Une des plus importantes centrales thermiques EDF de France, fonctionnant au charbon, en décembre 2005 au Havre. | MYCHELE DANIAU / AFP

Le gouvernement a renoncé à taxer dès l’an prochain la production d’électricité à partir de charbon, une mesure qui aurait précipité la fin programmée des centrales à charbon françaises, au grand dam d’ONG qui y voient un mauvais signal environnemental à l’approche de la COP22.

Lors de la conférence environnementale, en avril, François Hollande avait annoncé l’instauration unilatérale par la France d’un prix plancher de la tonne de carbone dans le secteur de la production électrique. Concrètement, il s’agissait de surtaxer le courant produit par les centrales alimentées en énergies fossiles (charbon, fioul et gaz), afin d’encourager la production d’électricité à base de sources renouvelables (éolien, solaire...).

Quelques mois plus tard, la ministre de l’environnement et de l’énergie, Ségolène Royal, avait annoncé que ce « prix plancher » serait limité aux seules centrales à charbon, les plus polluantes des centrales thermiques. La mesure devait être intégrée au projet de budget pour 2017, sous la forme d’un amendement.

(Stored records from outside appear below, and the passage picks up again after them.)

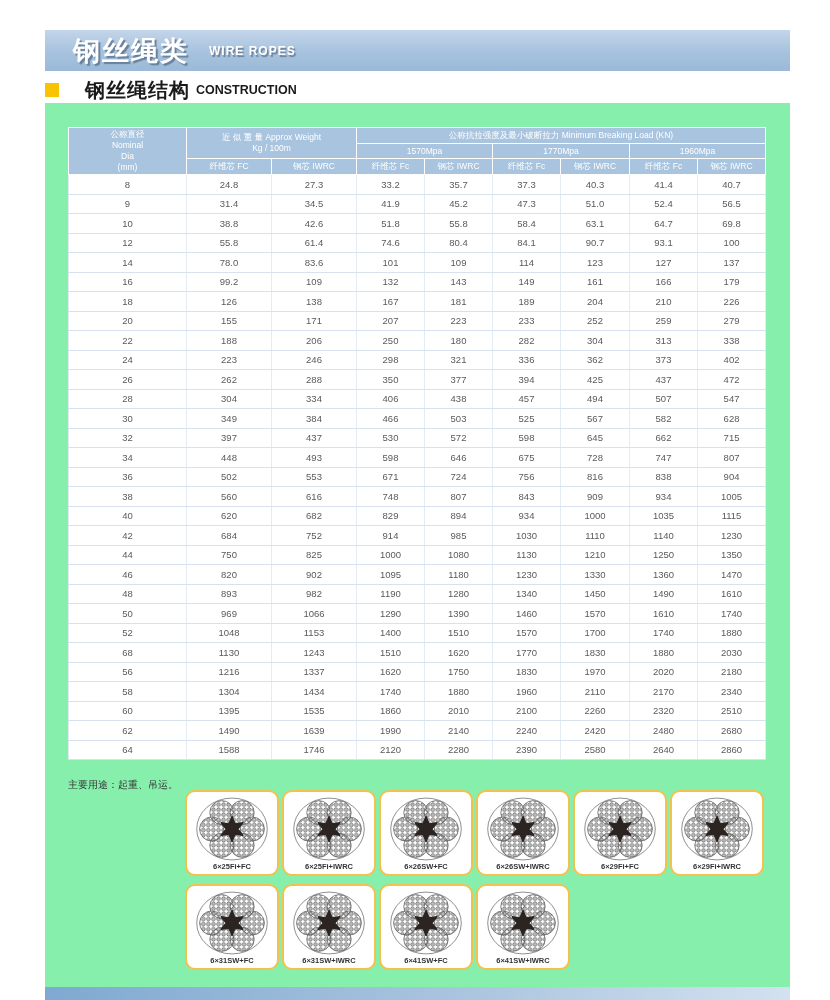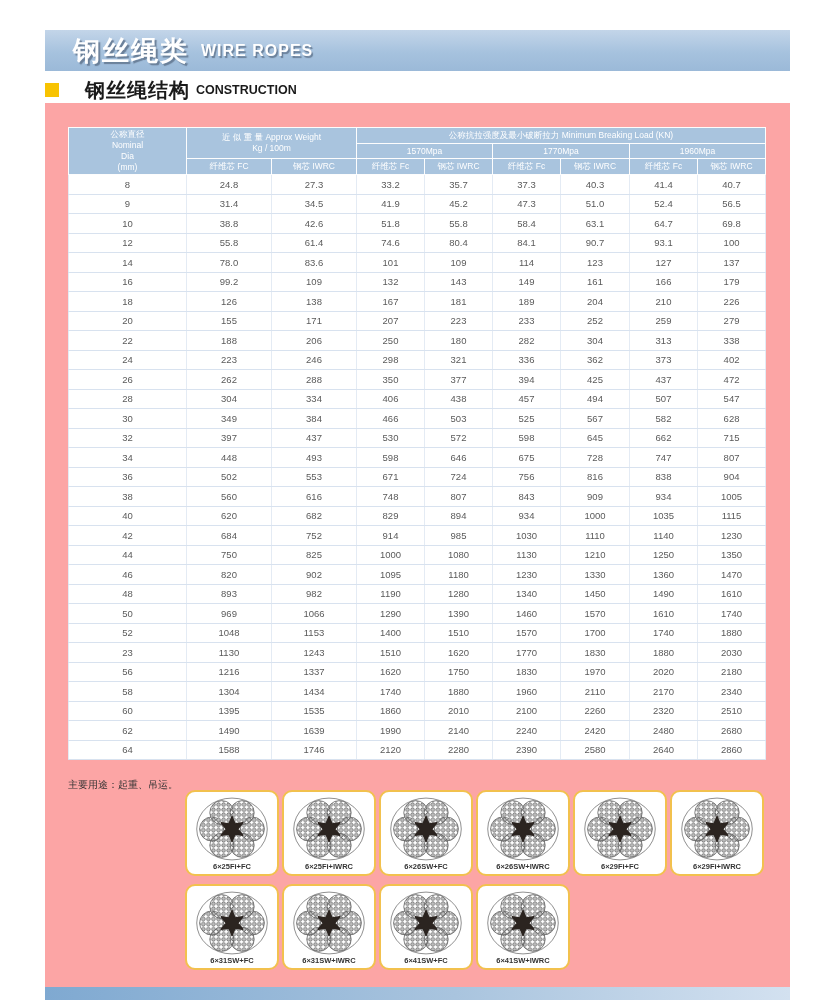--- a/index.html
+++ b/index.html
@@ -6,32 +6,32 @@
   html,body { width:830px; height:1000px; background:#fff; overflow:hidden;
               font-family:"Liberation Sans","DejaVu Sans",sans-serif; }
   .content { position:absolute; left:45px; top:0; width:639px; height:1000px; }
 
   
   .banner { position:absolute; left:0; top:30px; width:745px; height:41px;
             background:linear-gradient(180deg,#c3d5e9 0%,#a6c2de 55%,#9bb9d8 100%);
             display:flex; align-items:center; padding-left:28px; }
   .banner .zh { font-size:27px; font-weight:bold; color:#fff; letter-spacing:2px;
                 text-shadow:2px 2px 1px rgba(95,115,140,.85); }
-  .banner .en { font-size:16px; font-weight:bold; color:#fff; margin-left:12px; letter-spacing:1px;
+  .banner .en { font-size:12px; font-weight:bold; color:#fff; margin-left:20px; letter-spacing:1px;
                 text-shadow:1.5px 1.5px 1px rgba(95,115,140,.85); }
 
   
   .section-head { position:absolute; left:0; top:80px; width:745px; height:20px;
                   display:flex; align-items:center; }
   .bullet { width:14px; height:14px; background:#f8c301; display:inline-block; }
   .section-head .zh { font-size:20px; font-weight:bold; color:#1a1a1a; margin-left:26px; letter-spacing:1px; }
   .section-head .en { font-size:12.5px; font-weight:bold; color:#1a1a1a; margin-left:6px; }
 
   
-  .panel { position:absolute; left:0; top:103px; width:745px; height:897px; background:#fca5a5;text-decoration:underline; }
+  .panel { position:absolute; left:0; top:103px; width:745px; height:897px; background:#86efac;text-decoration:underline; }
 
   
   table.spec { border-collapse:collapse; table-layout:fixed; width:697px;
                position:absolute; left:23px; top:24px; }
   table.spec thead th { background:#a9c4de; color:#fff; font-weight:normal; font-size:8.5px;
                         border:1px solid #fdfdfd; padding:1px 2px; text-align:center; line-height:1.3; }
   table.spec tbody td { background:#fff; color:#5a5a5a; font-size:9.5px; text-align:center;
                         height:19.5px; border:1px solid #e4ebf4; border-bottom:1px solid #d8e2ef; padding:0; }
   th.dia-head { line-height:1.35; }
 
@@ -371,21 +371,21 @@
             <td>1048</td>
             <td>1153</td>
             <td>1400</td>
             <td>1510</td>
             <td>1570</td>
             <td>1700</td>
             <td>1740</td>
             <td>1880</td>
           </tr>
           <tr>
-            <td>23</td>
+            <td>68</td>
             <td>1130</td>
             <td>1243</td>
             <td>1510</td>
             <td>1620</td>
             <td>1770</td>
             <td>1830</td>
             <td>1880</td>
             <td>2030</td>
           </tr>
           <tr>

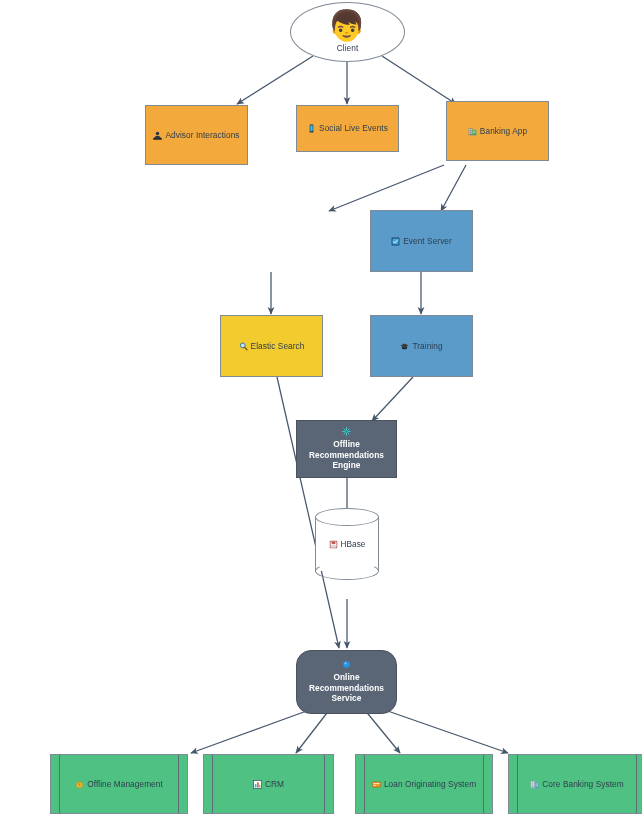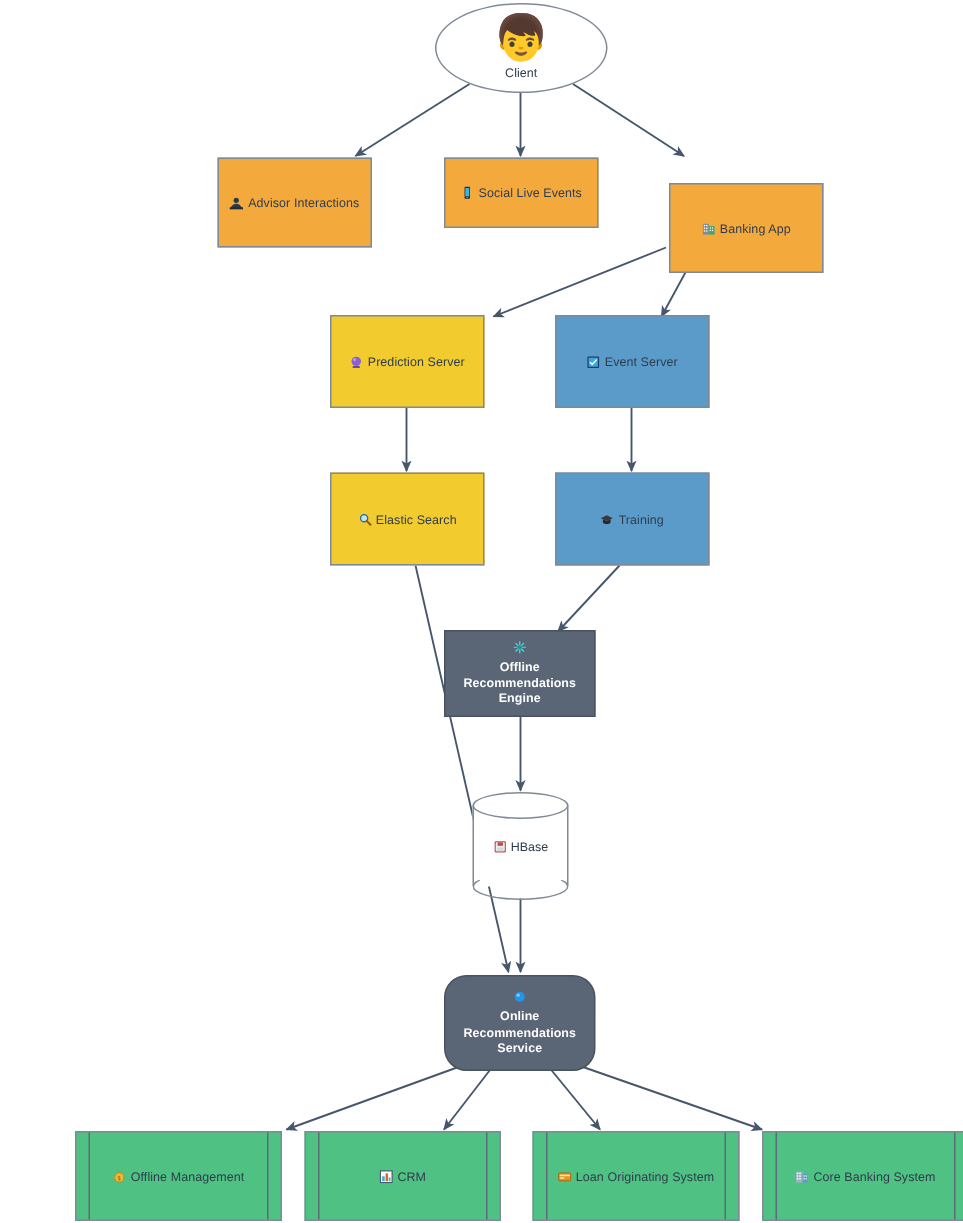--- a/index.html
+++ b/index.html
@@ -187,21 +187,21 @@
         <svg width="9" height="9" viewBox="0 0 12 12">
           <rect x="3.6" y="0.6" width="4.8" height="10.8" rx="0.8" fill="#23313d"></rect>
           <rect x="4.3" y="1.8" width="3.4" height="7.4" fill="#36b7e8"></rect>
           <rect x="5.2" y="10" width="1.6" height="0.7" rx="0.3" fill="#8fa3b0"></rect>
         </svg>
       </span>
       <span>Social Live Events</span>
     </div>
   </div>
 
-  <div class="node orange" style="left:446px; top:122px; width:103px; height:60px;">
+  <div class="node orange" style="left:446px; top:101px; width:103px; height:60px;">
     <div class="inner">
       <span class="ico">
         <svg width="9" height="9" viewBox="0 0 12 12">
           <rect x="0.8" y="1.6" width="5.2" height="9.6" fill="#7e8c99"></rect>
           <rect x="6" y="3.6" width="5.2" height="7.6" fill="#3ea86b"></rect>
           <g fill="#ffffff">
             <rect x="1.6" y="2.6" width="1.2" height="1.2"></rect>
             <rect x="3.6" y="2.6" width="1.2" height="1.2"></rect>
             <rect x="1.6" y="5" width="1.2" height="1.2"></rect>
             <rect x="3.6" y="5" width="1.2" height="1.2"></rect>
@@ -211,32 +211,20 @@
             <rect x="8.8" y="4.8" width="1.1" height="1.1"></rect>
             <rect x="6.9" y="7" width="1.1" height="1.1"></rect>
             <rect x="8.8" y="7" width="1.1" height="1.1"></rect>
           </g>
         </svg>
       </span>
       <span>Banking App</span>
     </div>
   </div>
 
-  <div class="node yellow" style="left:220px; top:210px; width:103px; height:62px;">
-    <div class="inner">
-      <span class="ico">
-        <svg width="9" height="9" viewBox="0 0 12 12">
-          <circle cx="6" cy="5.2" r="4.2" fill="#8b5fd0"></circle>
-          <circle cx="4.5" cy="3.8" r="1.3" fill="#c5a8f0" opacity="0.85"></circle>
-          <rect x="2.8" y="9.4" width="6.4" height="1.8" rx="0.6" fill="#6a4aa6"></rect>
-        </svg>
-      </span>
-      <span>Prediction Server</span>
-    </div>
-  </div>
 
   <div class="node blue" style="left:370px; top:210px; width:103px; height:62px;">
     <div class="inner">
       <span class="ico">
         <svg width="9" height="9" viewBox="0 0 12 12">
           <rect x="0.8" y="0.8" width="10.4" height="10.4" rx="1" fill="#1c3f66"></rect>
           <rect x="1.9" y="1.9" width="8.2" height="8.2" rx="0.6" fill="#3ba7e0"></rect>
           <path d="M3.4 6.2 L5.1 8 L8.7 4" stroke="#ffffff" stroke-width="1.2" fill="none" stroke-linecap="round"></path>
         </svg>
       </span>
@@ -281,21 +269,21 @@
             </g>
             <circle cx="6" cy="6" r="1.8" fill="#1f8f8f"></circle>
           </svg>
         </span>
         <span>Offline</span>
       </span>
       <span>Recommendations Engine</span>
     </div>
   </div>
 
-  <div class="cyl" style="left:315px; top:528px; width:64px; height:72px;">
+  <div class="cyl" style="left:315px; top:508px; width:64px; height:72px;">
     <div class="body"></div>
     <div class="base"></div>
     <div class="lid"></div>
     <div class="label">
       <span class="ico">
         <svg width="9" height="9" viewBox="0 0 12 12">
           <rect x="1" y="1" width="10" height="10" rx="1" fill="#b8504f"></rect>
           <rect x="2" y="2" width="8" height="8" rx="0.6" fill="#f0f0f0"></rect>
           <rect x="3.6" y="2" width="4.8" height="3.2" fill="#b8504f"></rect>
           <rect x="3" y="6.6" width="6" height="3.4" fill="#d8d8d8"></rect>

Pourtant, à quelques semaines de la conférence de l’ONU sur le climat, en novembre à Marrakech, le gouvernement a opéré un revirement, à la suite des manifestations organisées jeudi par la CGT dans plusieurs villes menacées par les fermetures de centrale. Lors des débats sur la loi de finances à l’Assemblée, le secrétaire d’Etat au budget, Christian Eckert, évoquant « l’émoi considérable » dans plusieurs régions, a assuré dans la nuit de jeudi à vendredi que cette question du prix du charbon allait être gérée « dans le temps ». Dans la foulée, l’amendement a été abandonné.

« Etalement dans le temps »

Le secrétaire d’Etat, qui a évoqué un « étalement dans le temps » des dispositions menant à un prix plancher du carbone, a souligné que la programmation pluriannuelle de l’énergie prévoyait « au plus tard en 2023 de mettre fin à ces centrales ». La mesure n’est pas abandonnée et sera abordée dans un cadre européen, assure-t-on au ministère de l’environnement.

« L’importance de donner un prix au carbone pour orienter dans la durée les investissements vers les énergies bas carbone reste un des axes de la loi sur la transition énergétique », rappelle-t-on au ministère, soulignant que « la France a déjà une tarification carbone incluse dans sa fiscalité énergétique, et il y a des travaux européens sur les marchés carbone ».

La CGT, selon laquelle cette surtaxe aurait entraîné la fermeture dans les deux ans à venir des dernières centrales à charbon françaises, et la suppression de 5 000 emplois directs et indirects, voit dans cette nouvelle « un bon début, mais on sera vigilant sur l’étalement dans le temps évoqué par M. Eckert », selon Loïc Delpech, de la fédération mines énergie.

« Un coup à la crédibilité de la France »

Les ONG, elles, n’ont pas caché leur déception. « L’abandon de cette mesure porterait un coup à la crédibilité de la France alors que l’accord de Paris entre en vigueur le 4 novembre et que va s’ouvrir la COP22 », selon Célia Gautier, porte-parole du Réseau action climat. « Renoncer aujourd’hui et reporter ça à plus tard, ce n’est clairement pas dans l’esprit de l’accord de Paris », a renchéri Denis Voisin, de la Fondation Nicolas-Hulot.

Supplanté par l’atome, le charbon ne joue plus qu’un rôle mineur dans le système électrique français, le pays ne comptant que quatre centrales fonctionnant avec cette énergie. Deux sont exploitées par EDF (Cordemais, en Loire-Atlantique, et Le Havre, en Seine-Maritime), et deux autres par l’allemand Uniper (Gardanne, dans les Bouches-du-Rhône, et Saint-Avold, dans la Moselle). Mais ces installations contribuent à sécuriser l’approvisionnement énergétique en cas de pics de consommation d’électricité.